Pour se révéler définitivement aux Sénégalais, Amadou Ba doit s’émanciper de la tutelle de Macky Sall.
Malgré le bilan matériel avantageux par endroits et les progrès économiques, le Sénégal est toujours en proie à des inégalités tenaces, une pauvreté criarde et des problèmes sociaux brûlants tels que la cherté de la vie, le chômage galopant et l’émigration clandestine. Se positionnant comme le principal acteur du changement dans la continuité, il doit convaincre les couches populaires défavorisées qu’il est à même d’apporter de profondes corrections et d’importants ajustements. Tout un programme !
Équation électorale
L’adoubement timide de Macky Sall et les accusations de corruption de deux membres du conseil constitutionnel constituent un chemin de croix pour lui. Alors comment faire la balance entre l’élargissement de l’électorat et la menace de vote-sanction ? Telle est la problématique de Ba.
Stratégie politique
Elle consiste à s’affranchir de la tutelle Macky Sall pour mieux affirmer sa propre identité politique. Ce qui passe par des propositions concrètes sur des préoccupations nationales telles que la cherté de la vie, le chômage endémique, l’emploi des jeunes et l’émigration clandestine.
Angle de communication
En se libérant des discours classiques et en dé-standardisant son écriture politico-médiatique, Amadou Ba peut espérer conquérir de nouveaux bastions et atténuer le risque de vote-sanction. Son défi communicationnel tient en une phrase : savoir ce que les électeurs veulent entendre et comment ils aimeraient qu’on le dise.
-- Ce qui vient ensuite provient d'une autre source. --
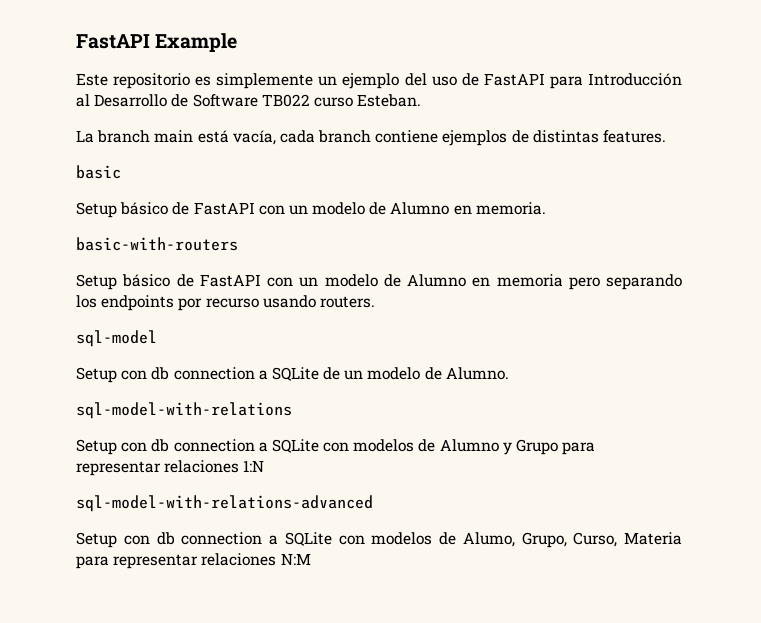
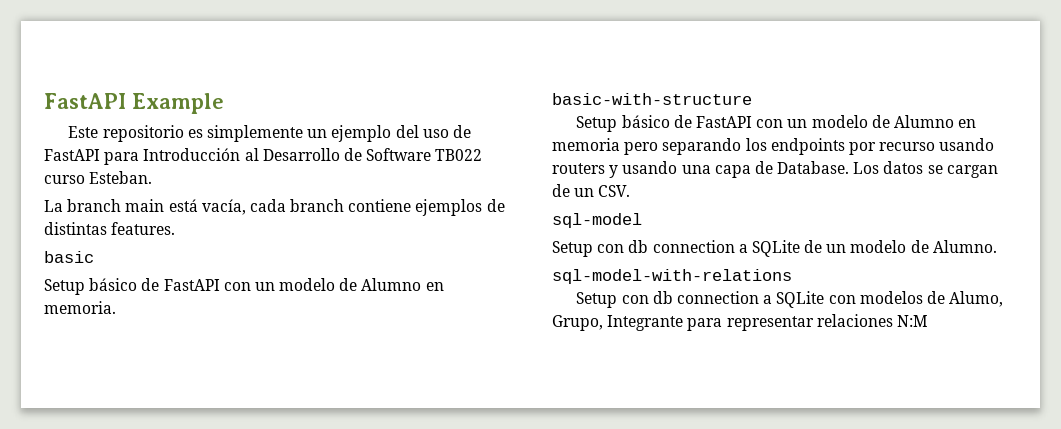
- basic-with-routers
+ basic-with-structure
- Setup básico de FastAPI con un modelo de Alumno en memoria pero separando los endpoints por recurso usando routers.
+ Setup básico de FastAPI con un modelo de Alumno en memoria pero separando los endpoints por recurso usando routers y usando una capa de Database. Los datos se cargan de un CSV.
- Setup con db connection a SQLite con modelos de Alumno y Grupo para representar relaciones 1:N
- sql-model-with-relations-advanced
- Setup con db connection a SQLite con modelos de Alumo, Grupo, Curso, Materia para representar relaciones N:M
+ Setup con db connection a SQLite con modelos de Alumo, Grupo, Integrante para representar relaciones N:M

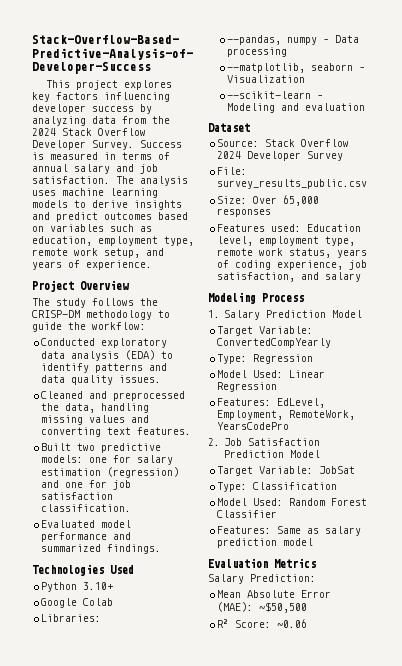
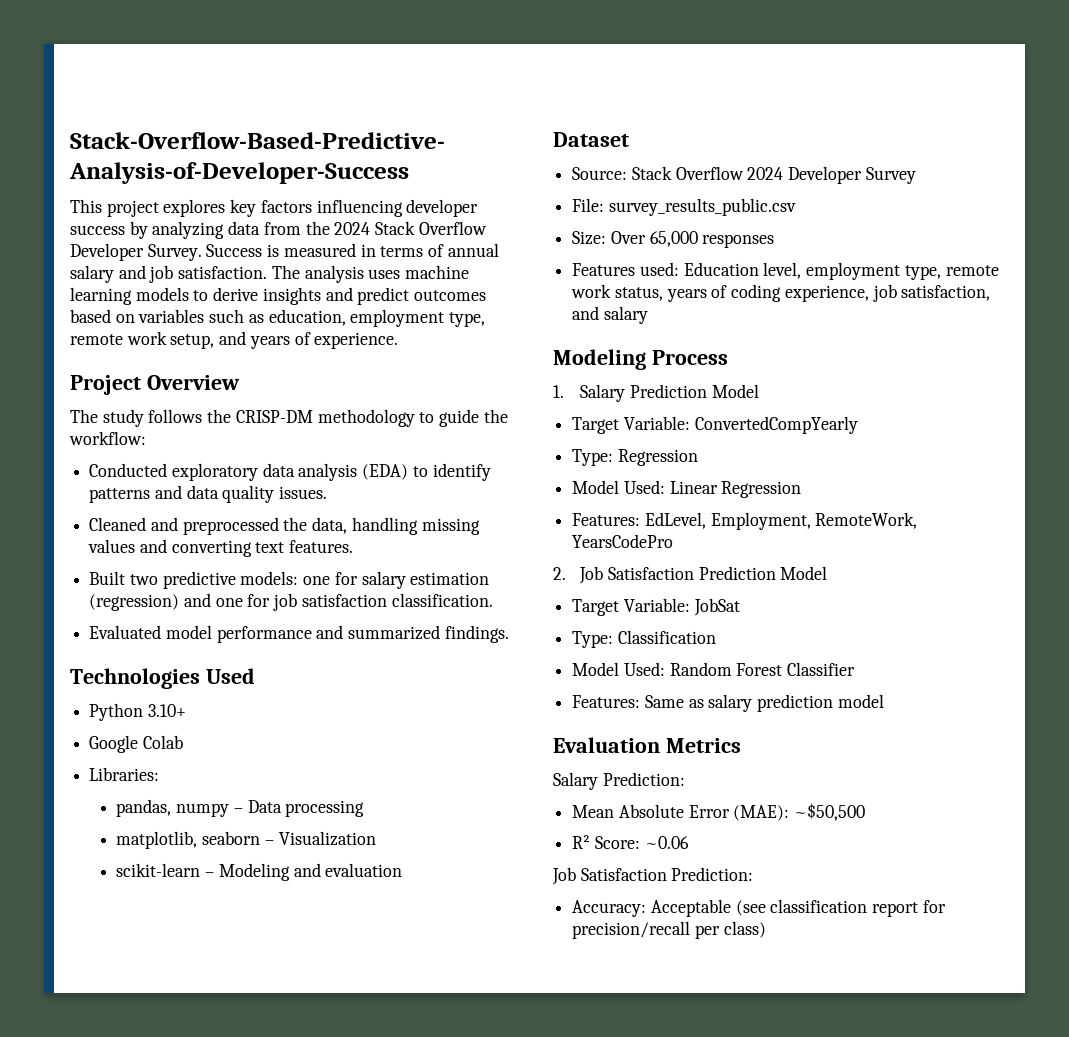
- --pandas, numpy – Data processing
+ pandas, numpy – Data processing
- --matplotlib, seaborn – Visualization
+ matplotlib, seaborn – Visualization
- --scikit-learn – Modeling and evaluation
+ scikit-learn – Modeling and evaluation
+ Job Satisfaction Prediction:
+ Accuracy: Acceptable (see classification report for precision/recall per class)

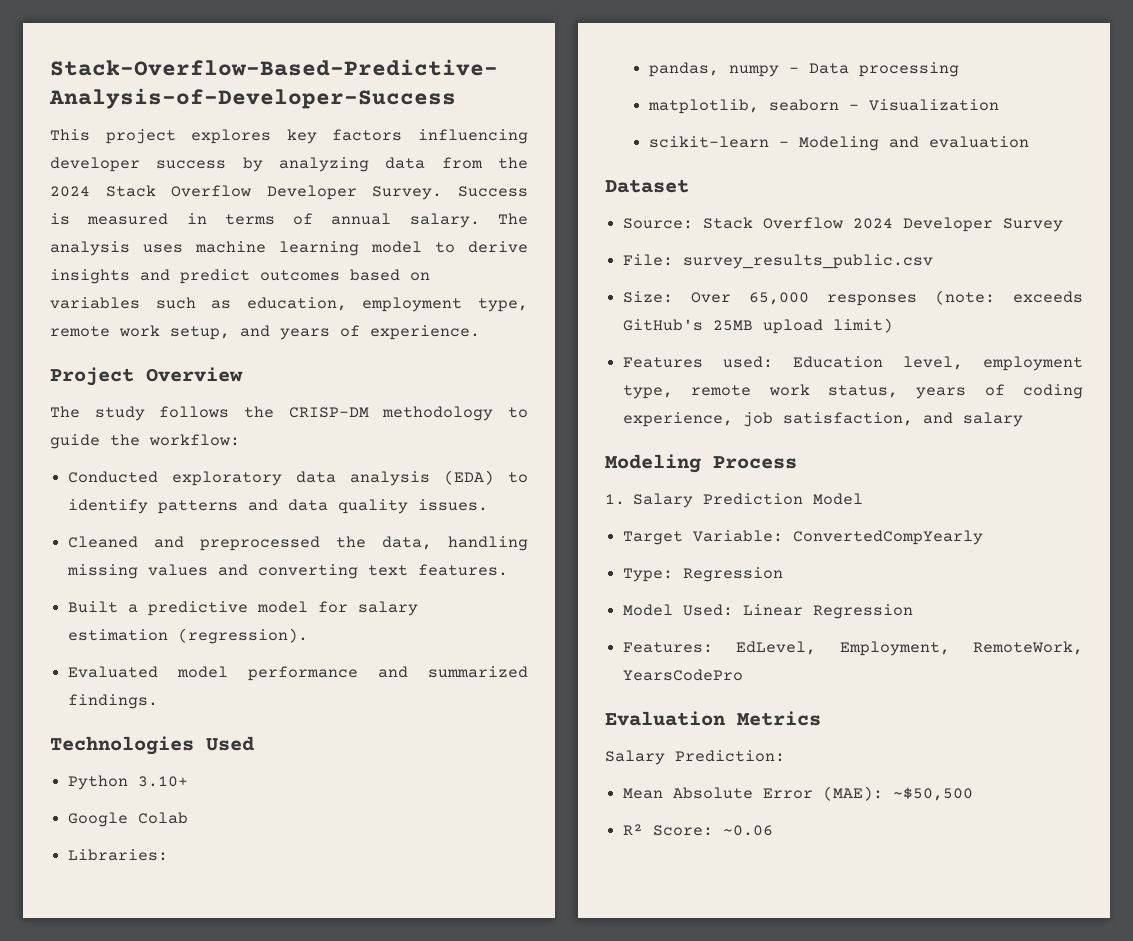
- Success is measured in terms of annual salary and job satisfaction.
+ Success is measured in terms of annual salary.
- The analysis uses machine learning models to derive insights and predict outcomes based on variables such as education, employment type, remote work setup, and years of experience.
+ The analysis uses machine learning model to derive insights and predict outcomes based on variables such as education, employment type, remote work setup, and years of experience.
- Built two predictive models: one for salary estimation (regression) and one for job satisfaction classification.
+ Built a predictive model for salary estimation (regression).
- Size: Over 65,000 responses
+ Size: Over 65,000 responses (note: exceeds GitHub's 25MB upload limit)
- 2. Job Satisfaction Prediction Model
- Target Variable: JobSat
- Type: Classification
- Model Used: Random Forest Classifier
- Features: Same as salary prediction model
- Job Satisfaction Prediction:
- Accuracy: Acceptable (see classification report for precision/recall per class)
2. Bassirou président, Sonko Premier ministre
À défaut d’être candidat, le champion de l’opposition Ousmane Sonko a servi une masterclass en faisant valider trois candidatures : Bassirou Diomaye Faye le favori, Habib Sy et Cheikh Tidiane Dieye. Un avantage et plusieurs inconvénients. C’est vrai, ils sont perçus comme des hommes intègres et des patriotes. Mieux, leur ligne politique ne souffre d’aucune ambigüité ; elle est axée sur le souverainisme, l'indépendance et la préférence nationale.
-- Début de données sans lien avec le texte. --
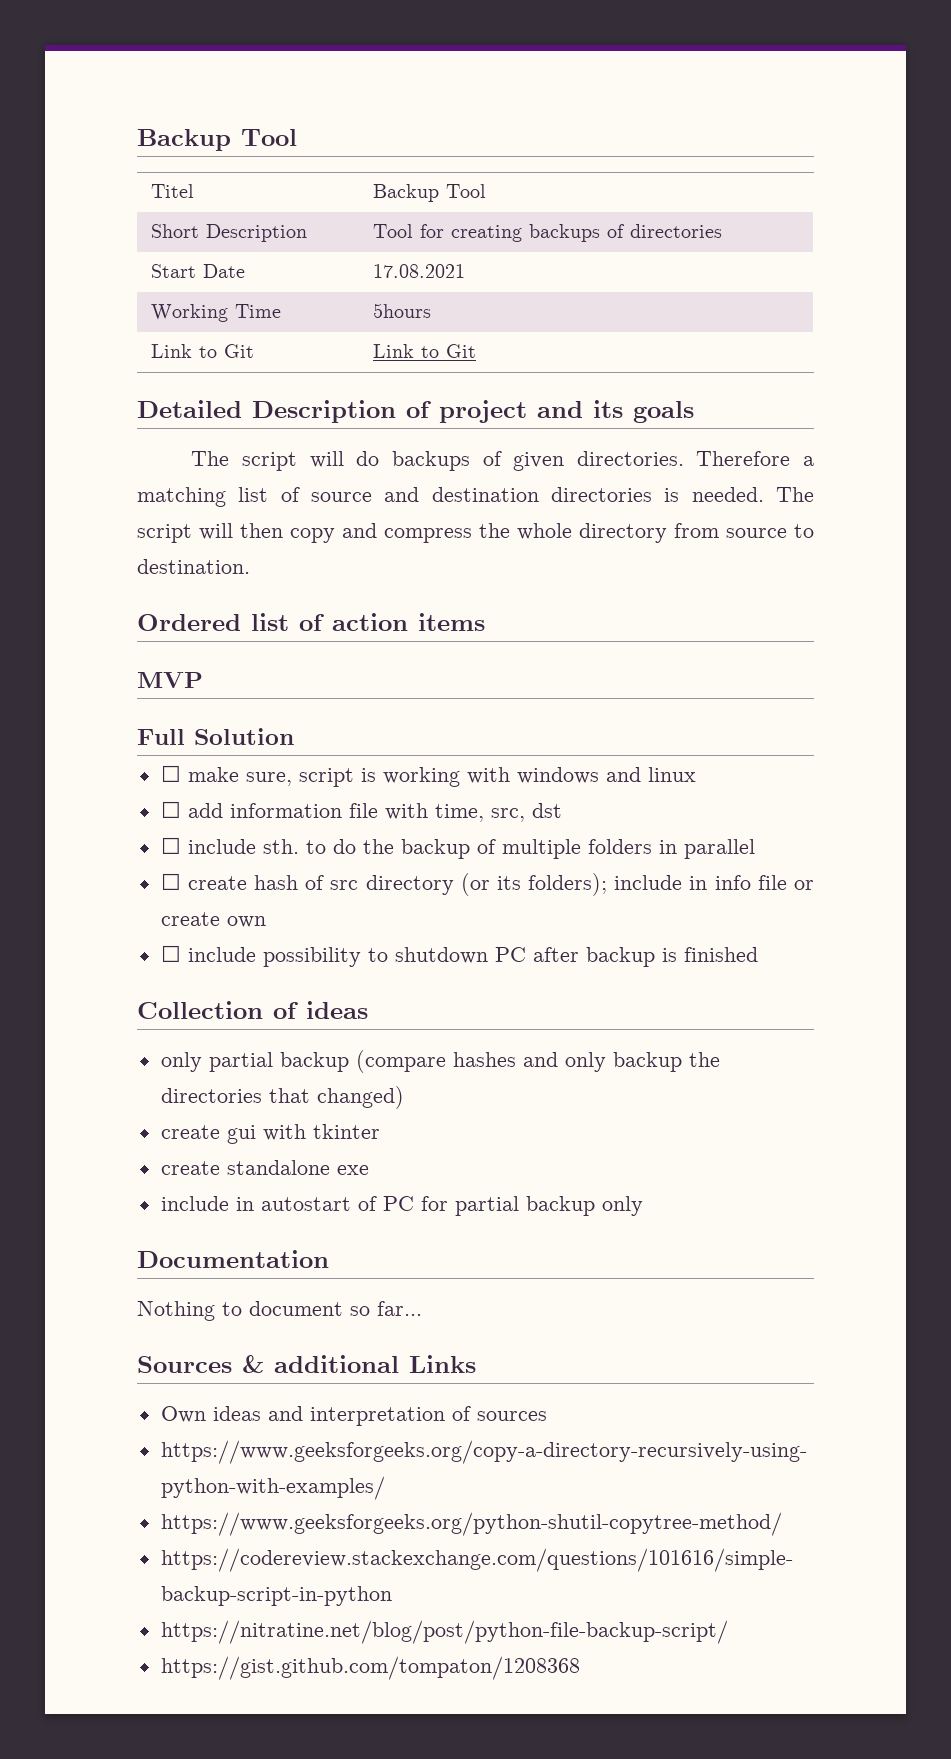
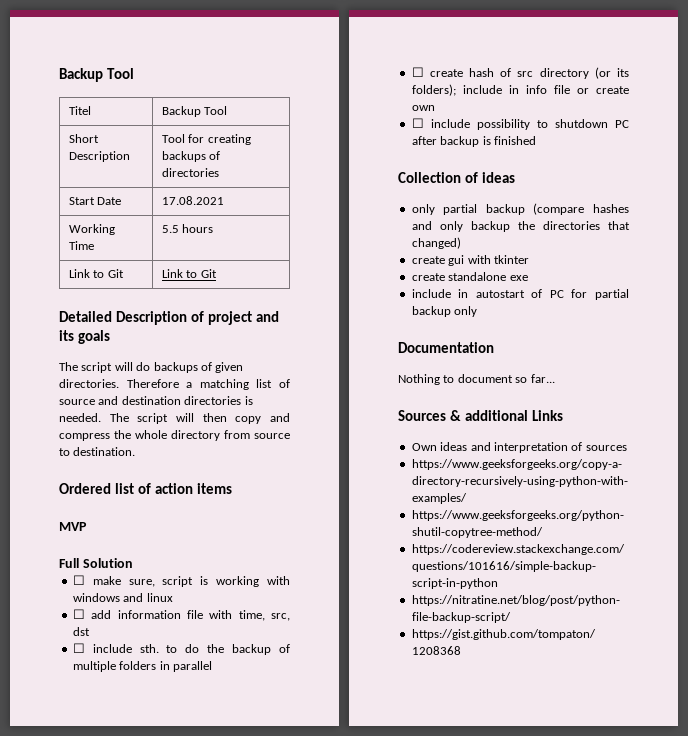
- Working Time | 5hours
+ Working Time | 5.5 hours

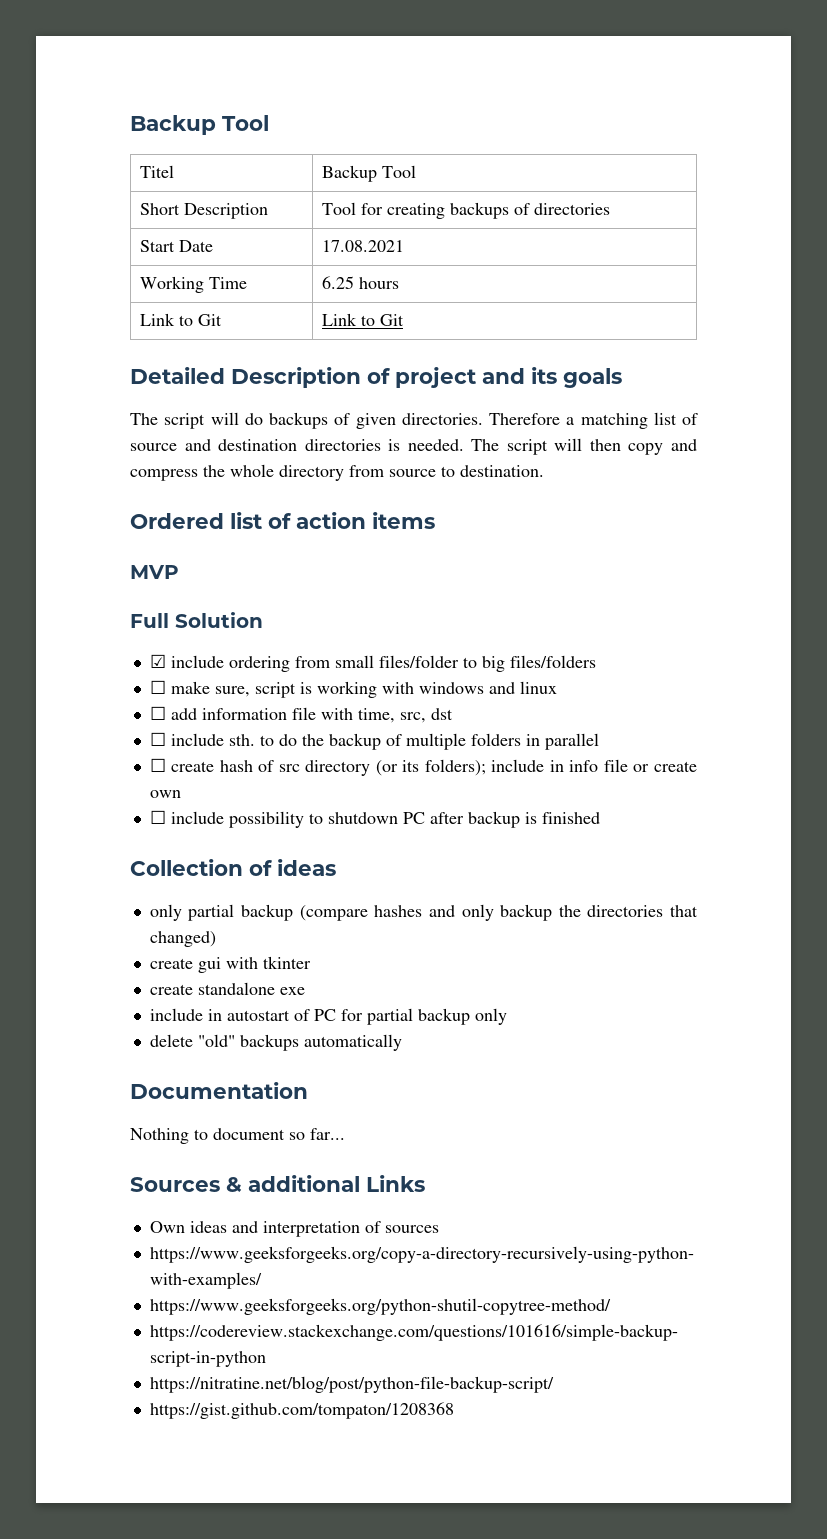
- Working Time | 5.5 hours
+ Working Time | 6.25 hours
+ ☑ include ordering from small files/folder to big files/folders
+ delete "old" backups automatically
Au surplus, le soutien sans équivoque d’Ousmane Sonko à son lieutenant Bassirou Diomaye Faye entrainera la mobilisation des centaines de milliers d’électeurs, constituant ainsi un bassin électoral. Mais, il serait judicieux que les autres candidats fassent profil bas pour éviter l’émiettement des voix. Dans cette élection, une seule voix peut faire la différence.
Équation électorale
Elle repose sur la nécessité pour le prisonnier politique Sonko de rassembler les voix des électeurs partageant les mêmes préoccupations autour de son candidat en détention Bassirou Diomaye Faye. Alors comment faire pour éviter l'émiettement des voix ? Telle est l’équation majeure du masterchef de l’opposition.
Stratégie politique
Les candidats pro-Sonko devraient surligner leur maîtrise des préoccupations de la jeunesse en proposant des solutions innovantes afin de mobiliser une masse critique d'électeurs.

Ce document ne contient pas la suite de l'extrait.